Materials and Methods:
This was a retrospective study of 9066 asymptomatic adults (mean SD age, 57.1 ± 7.8 [SD] years; 4020 men, 5046 women) undergoing unenhanced low-dose abdominal CT for colorectal cancer screening. A previously validated artificial intelligence (AI) tool was used to assess cross-sectional VAT and SAT areas, as well as their ratio (VSR) at the L1 and L3 levels. PostCT survival prediction was compared using area under the ROC curve (ROC AUC) and hazard ratios (HRs).

Results:
Median clinical follow-up interval after CT was 8.8 years (interquartile range (IQR), 5.2–11.6 years), during which 5.9% died (532/9066).
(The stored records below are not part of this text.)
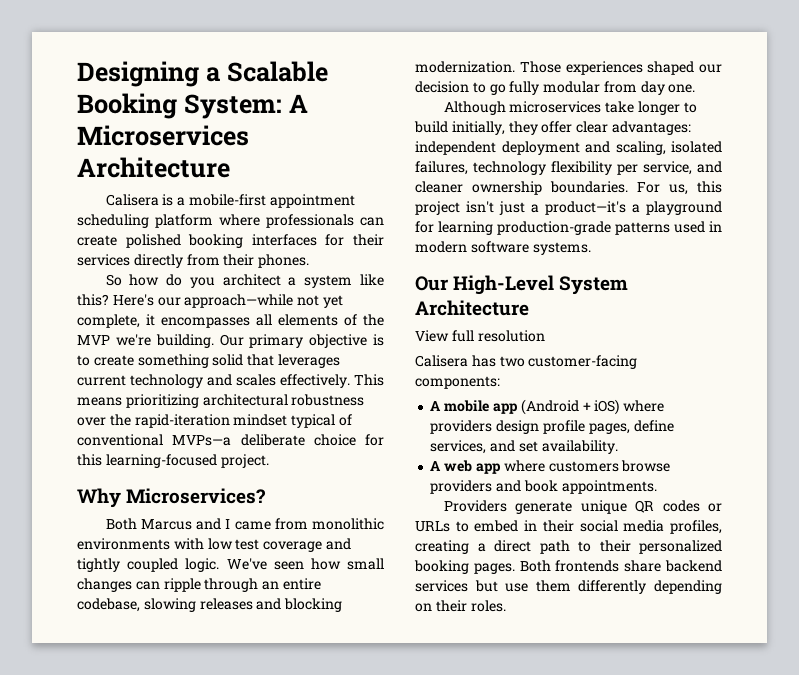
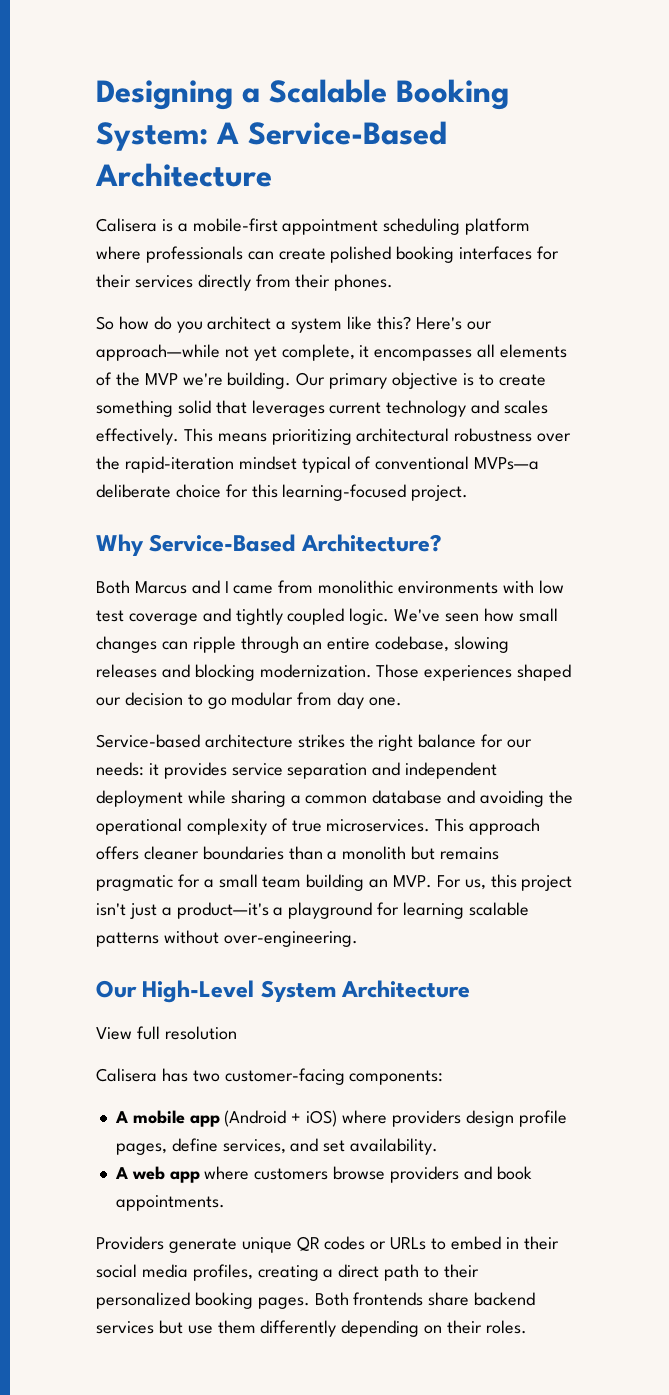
- Designing a Scalable Booking System: A Microservices Architecture
+ Designing a Scalable Booking System: A Service-Based Architecture
- Why Microservices?
+ Why Service-Based Architecture?
- Those experiences shaped our decision to go fully modular from day one.
+ Those experiences shaped our decision to go modular from day one.
- Although microservices take longer to build initially, they offer clear advantages: independent deployment and scaling, isolated failures, technology flexibility per service, and cleaner ownership boundaries. For us, this project isn't just a product—it's a playground for learning production-grade patterns used in modern software systems.
+ Service-based architecture strikes the right balance for our needs: it provides service separation and independent deployment while sharing a common database and avoiding the operational complexity of true microservices. This approach offers cleaner boundaries than a monolith but remains pragmatic for a small team building an MVP. For us, this project isn't just a product—it's a playground for learning scalable patterns without over-engineering.

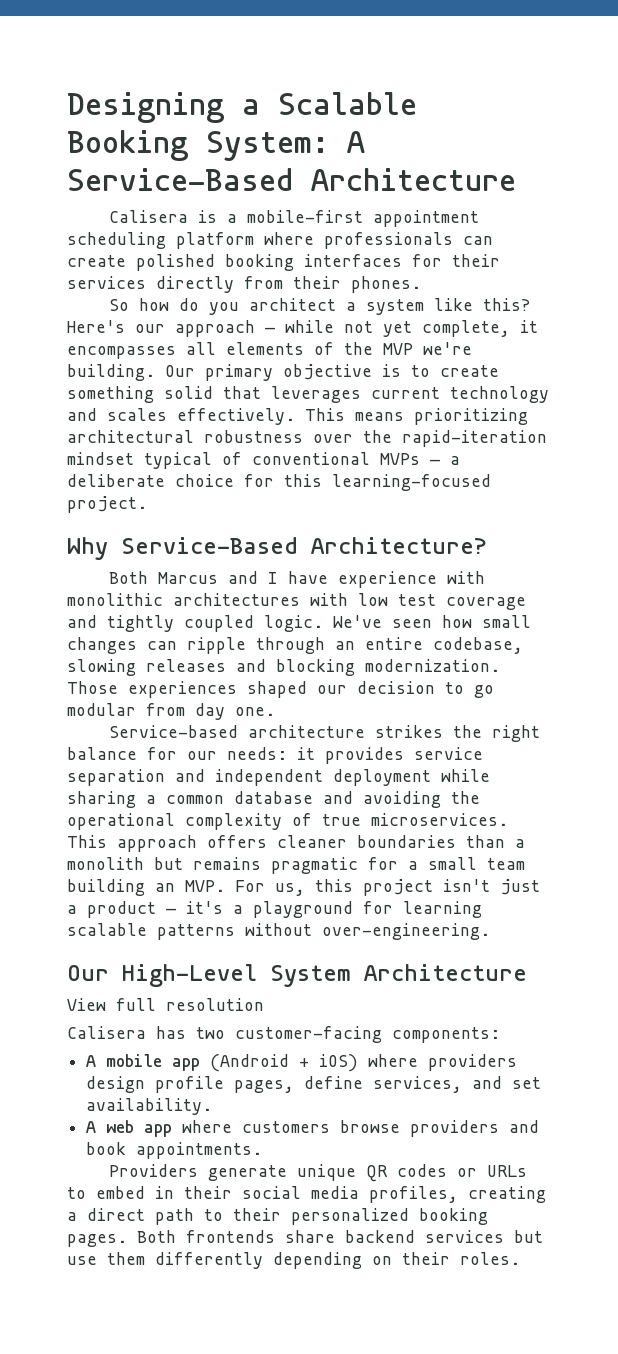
- Here's our approach—while not yet complete, it encompasses all elements of the MVP we're building.
+ Here's our approach — while not yet complete, it encompasses all elements of the MVP we're building.
- This means prioritizing architectural robustness over the rapid-iteration mindset typical of conventional MVPs—a deliberate choice for this learning-focused project.
+ This means prioritizing architectural robustness over the rapid-iteration mindset typical of conventional MVPs — a deliberate choice for this learning-focused project.
- Both Marcus and I came from monolithic environments with low test coverage and tightly coupled logic.
+ Both Marcus and I have experience with monolithic architectures with low test coverage and tightly coupled logic.
- This approach offers cleaner boundaries than a monolith but remains pragmatic for a small team building an MVP. For us, this project isn't just a product—it's a playground for learning scalable patterns without over-engineering.
+ This approach offers cleaner boundaries than a monolith but remains pragmatic for a small team building an MVP. For us, this project isn't just a product — it's a playground for learning scalable patterns without over-engineering.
No significant difference (p > 0.05) for mortality was observed between L1 and L3 VAT and SAT at 10-year ROC AUC. However, L3 measures were significantly better for VSR at 10-year AUC (p < 0.001). For men, L1 and L3 VSR are likewise different (p < 0.01) and there is also a significant difference between L1 and L3 SAT 10-year AUC (p < 0.001). For women, only L1 and L3 VSR were different (p < 0.01), with a notable increase in the ROC AUC for VSR from 0.612 (95% CI, 0.570-0.655) at L3 to 0.663 (0.622–0.703) at L1. HRs comparing worst-to-best quartiles for mortality at L1 vs. L3 were 2.12 (95% CI, 1.65–2.72) and 2.22 (1.74–2.83) for VAT; 1.20 (0.95–1.52) and 1.16 (0.92–1.46) for SAT; and 2.26 (1.7–2.93) and 3.05 (2.32–4.01) for VSR. In women, the corresponding HRs for VSR were 2.58 (1.80–3.69) (L1) and 4.49 (2.98–6.78) (L3).

Conclusion:
Automated CT-based measures of visceral fat (VAT and VSR) at L1 are predictive of survival, although overall measures of adiposity at L1 level are somewhat inferior to the standard L3 level measures. There were slight differences in the predictive value between men and women, likely attributable to differences in body habitus. Utilizing predictive L1 level fat measures could expand opportunistic screening to chest CT imaging.